POM. And your brothers and sisters?

JS. Well those came later. I'm the first born in the house, first of the eight children.

POM. A large family.

JS. Absolutely. I was just going to tell you about some of my father's mannerisms. He would say you must dress nicely, decently, and then he would say to me, "My boy, you know when you grow old never ever forget to buy a tweed jacket."

POM. A which jacket?

JS. Tweed. You're not a man when you don't wear a tweed jacket. This Irish stuff, because he used to work with some of the Irish guys on the mine. So he was that kind of fastidious person and I knew all these things because – and later on when I went, many, many years later when I went to Dublin to study at the School of Ecumenics then I began to see, oh but, well, this jacket looks like my Dad's. Many years ago when I was a kid he used to wear this kind of a jacket. Oh! These are tweeds. I had gone to the country of tweeds so I understood, the old man – I see now the connection. He connected me to the world. But whilst we were right in South Africa my mother would do that too. As a domestic worker she worked for several people. She worked for the English, she worked for the Jews and she sort of got all these things, imbibed their culture, saw what they were doing and would impart things she thought were good onto us, the stories, everything, even the little tunes that are being sung. Nursery rhymes, we got it from her. She listens when they are doing it there in the home then comes and imparts the knowledge on us, with books she will do the reading for us. So that was that.

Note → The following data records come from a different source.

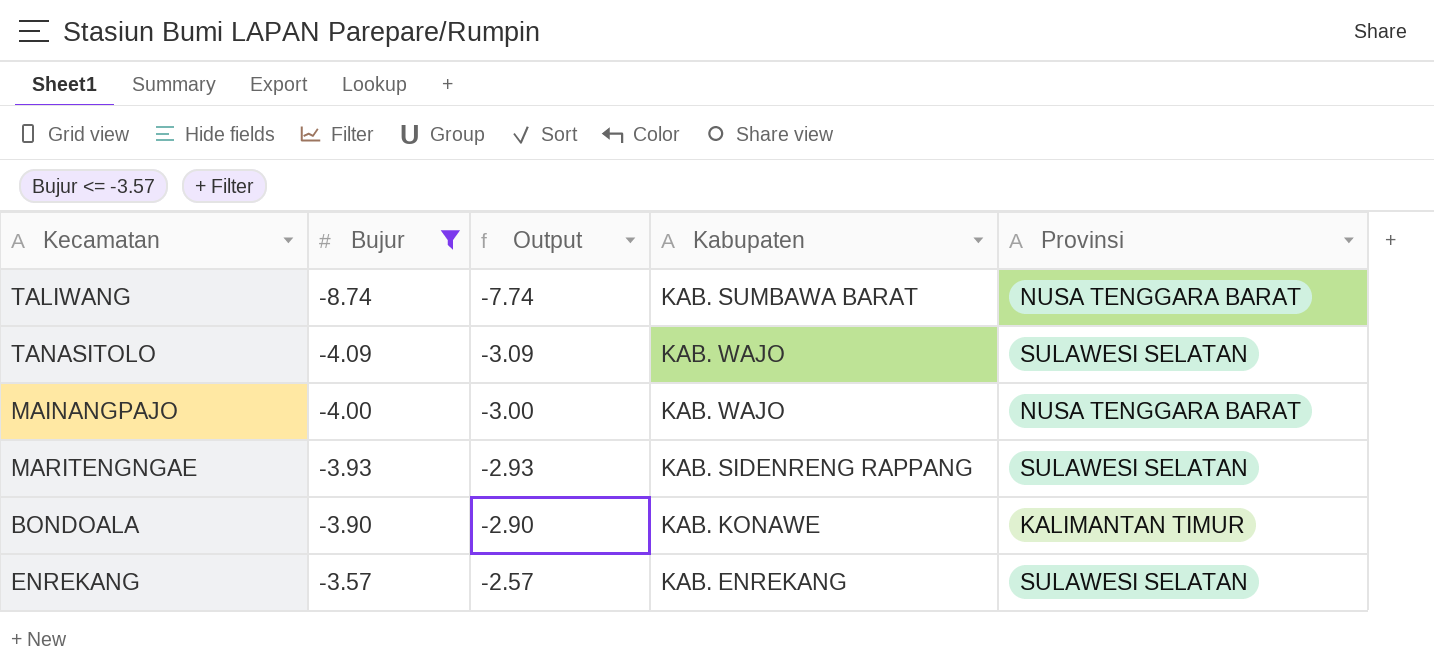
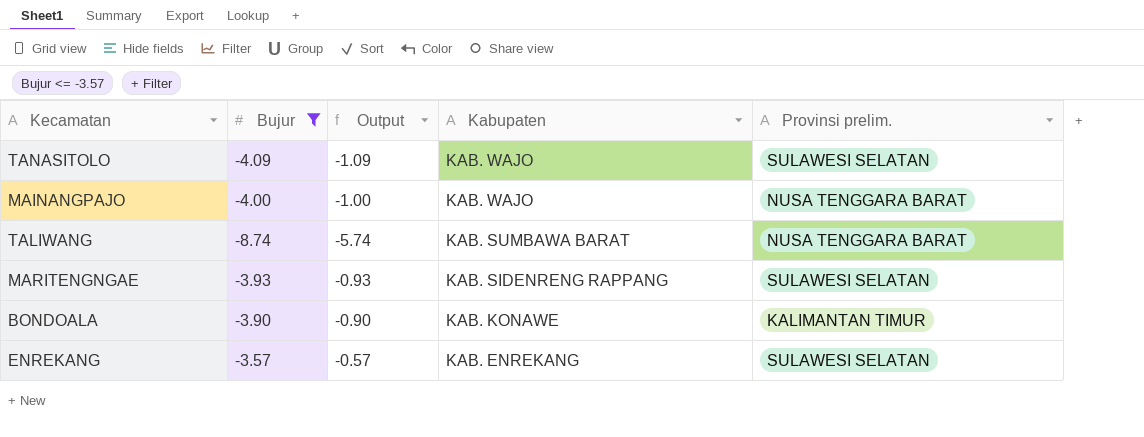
row order: Bujur ascending -> Kabupaten descending
column Output | formula: [Bujur] + 1 -> [Bujur] + 3
column name: Provinsi -> Provinsi prelim.

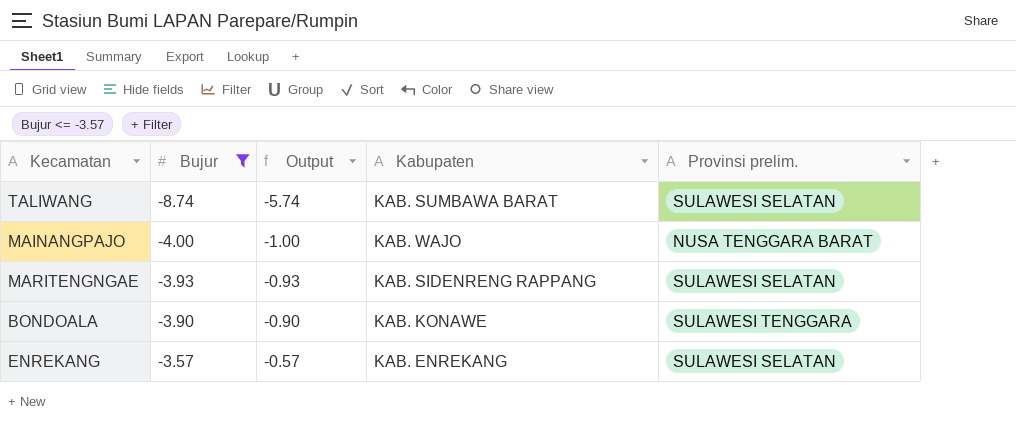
row order: Kabupaten descending -> Bujur ascending
row TANASITOLO: -4.09 | -1.09 | KAB. WAJO | SULAWESI SELATAN -> none
TALIWANG | Provinsi prelim.: NUSA TENGGARA BARAT -> SULAWESI SELATAN
BONDOALA | Provinsi prelim.: KALIMANTAN TIMUR -> SULAWESI TENGGARA

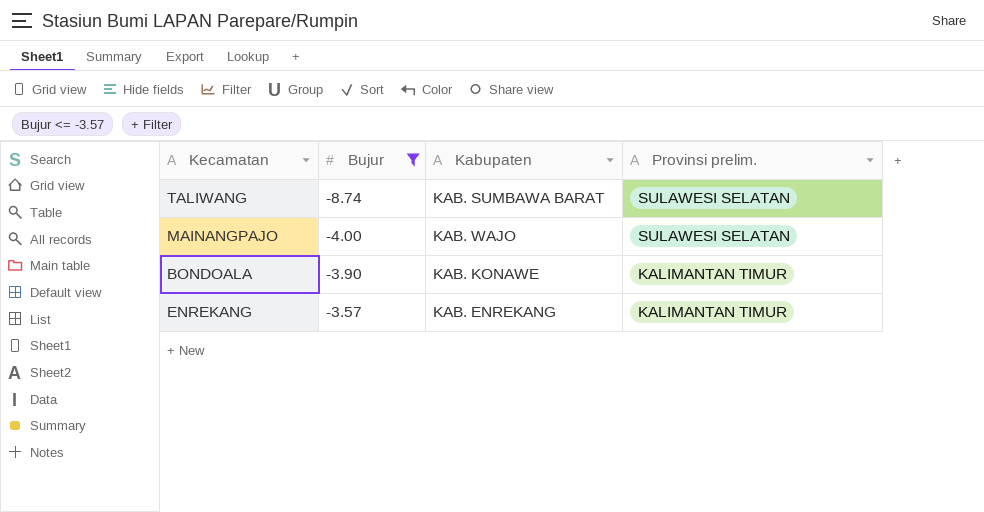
column Output | formula: [Bujur] + 3 -> none
row MARITENGNGAE: -3.93 | -0.93 | KAB. SIDENRENG RAPPANG | SULAWESI SELATAN -> none
MAINANGPAJO | Provinsi prelim.: NUSA TENGGARA BARAT -> SULAWESI SELATAN
BONDOALA | Provinsi prelim.: SULAWESI TENGGARA -> KALIMANTAN TIMUR
ENREKANG | Provinsi prelim.: SULAWESI SELATAN -> KALIMANTAN TIMUR

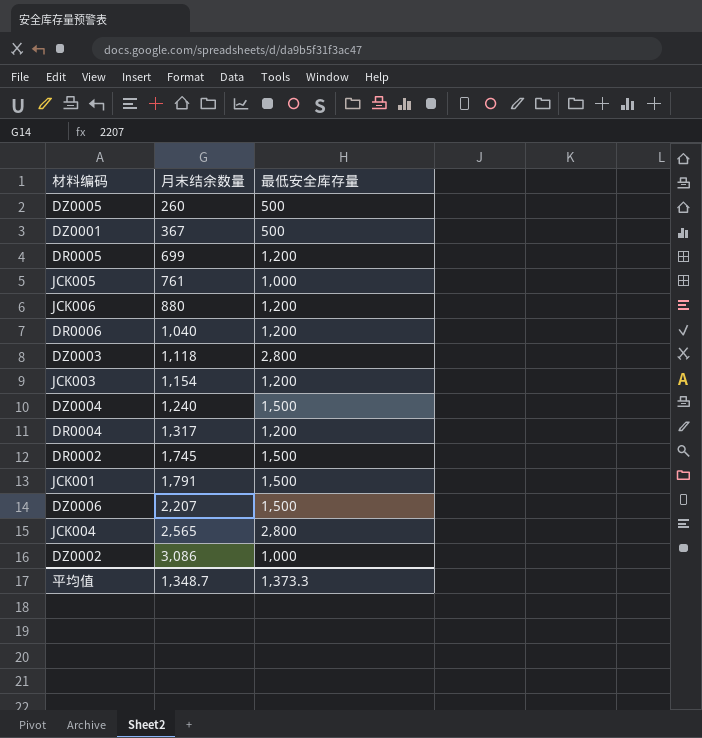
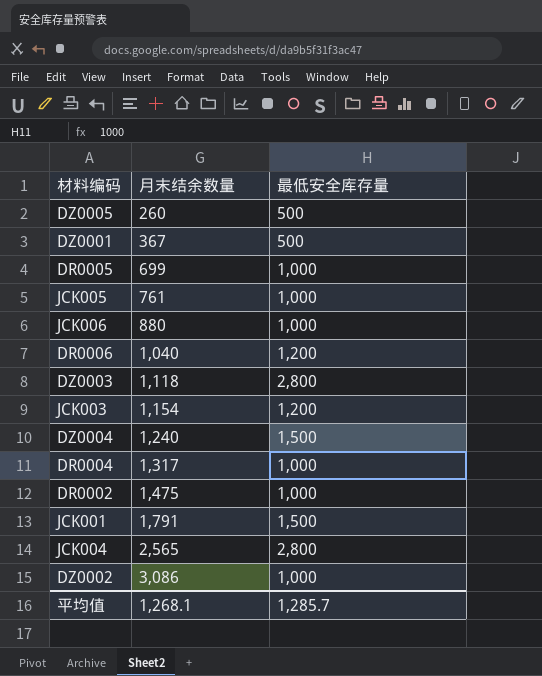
row DZ0006: 2,207 | 1,500 -> none
DR0005 | 最低安全库存量: 1,200 -> 1,000
JCK006 | 最低安全库存量: 1,200 -> 1,000
DR0004 | 最低安全库存量: 1,200 -> 1,000
DR0002 | 月末结余数量: 1,745 -> 1,475
DR0002 | 最低安全库存量: 1,500 -> 1,000
平均值 | 月末结余数量: 1,348.7 -> 1,268.1
平均值 | 最低安全库存量: 1,373.3 -> 1,285.7

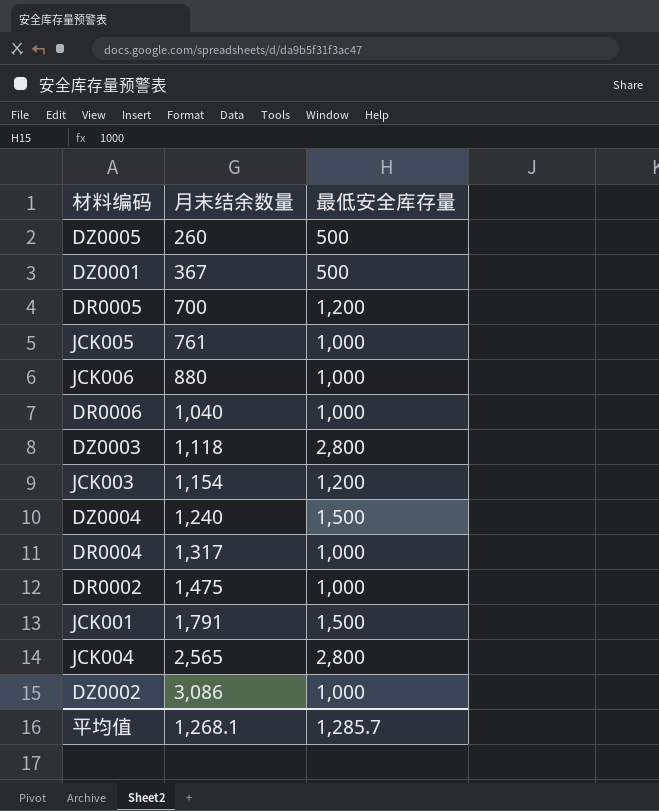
DR0005 | 月末结余数量: 699 -> 700
DR0005 | 最低安全库存量: 1,000 -> 1,200
DR0006 | 最低安全库存量: 1,200 -> 1,000

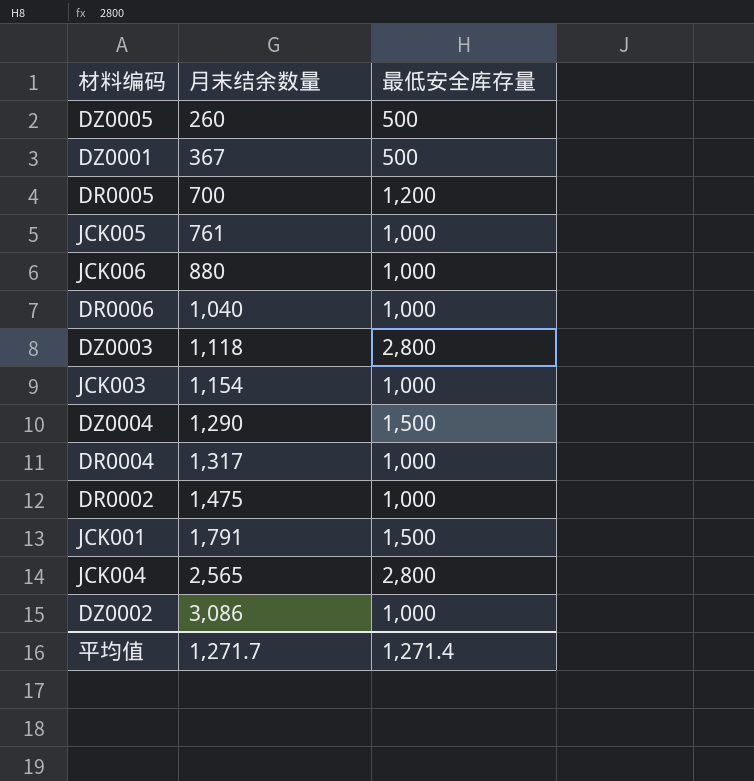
JCK003 | 最低安全库存量: 1,200 -> 1,000
DZ0004 | 月末结余数量: 1,240 -> 1,290
平均值 | 月末结余数量: 1,268.1 -> 1,271.7
平均值 | 最低安全库存量: 1,285.7 -> 1,271.4

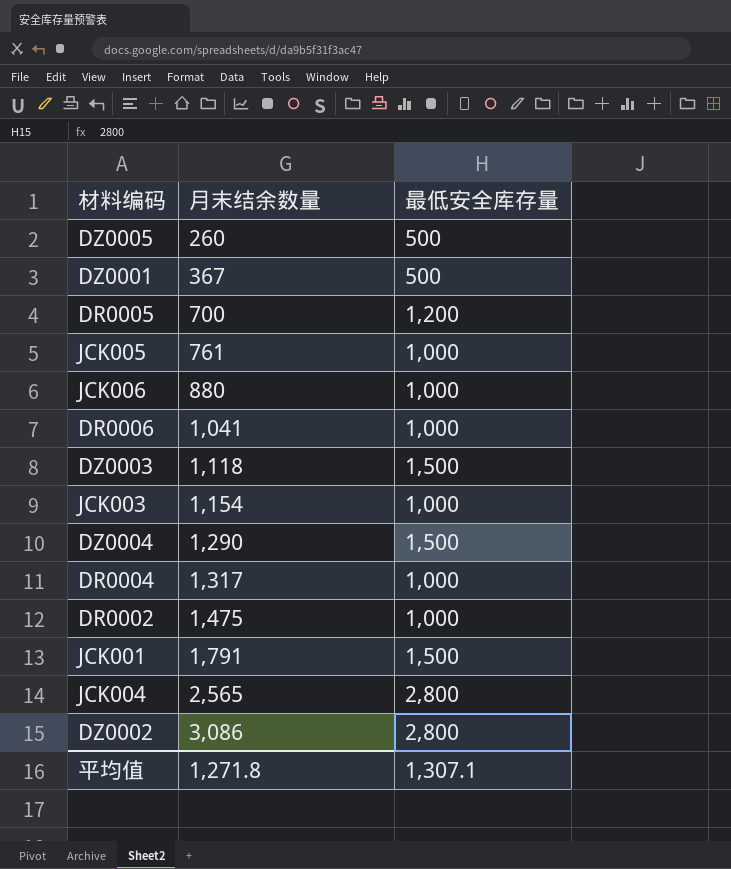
DR0006 | 月末结余数量: 1,040 -> 1,041
DZ0003 | 最低安全库存量: 2,800 -> 1,500
DZ0002 | 最低安全库存量: 1,000 -> 2,800
平均值 | 月末结余数量: 1,271.7 -> 1,271.8
平均值 | 最低安全库存量: 1,271.4 -> 1,307.1

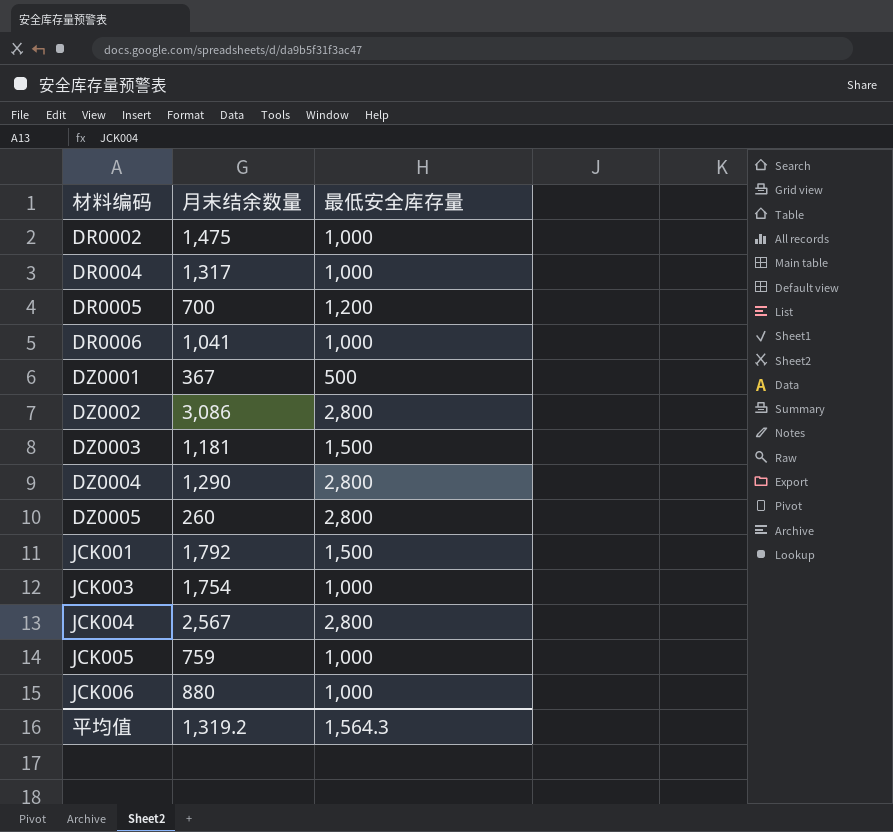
row order: 月末结余数量 ascending -> 材料编码 ascending
DZ0003 | 月末结余数量: 1,118 -> 1,181
DZ0004 | 最低安全库存量: 1,500 -> 2,800
DZ0005 | 最低安全库存量: 500 -> 2,800
JCK001 | 月末结余数量: 1,791 -> 1,792
JCK003 | 月末结余数量: 1,154 -> 1,754
JCK004 | 月末结余数量: 2,565 -> 2,567
JCK005 | 月末结余数量: 761 -> 759
平均值 | 月末结余数量: 1,271.8 -> 1,319.2
平均值 | 最低安全库存量: 1,307.1 -> 1,564.3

. Then of course they were very strong when it came to religion. We are Anglican by denomination but my mother was even more religious than my father. Everything centred around their faith. Whatever thing you did they would always remind you, "You know, this is not permitted in our religion. Don't relate to people in this way. It's wrong to relate to people in this way. There's a Christian way of doing things." I had an uncle who was Catholic but later on I discovered he was also politicised and I used to have fun when I was on Robben Island when I thought of him and used to laugh and say, "That was a funny Catholic", because he was also a communist, very communist.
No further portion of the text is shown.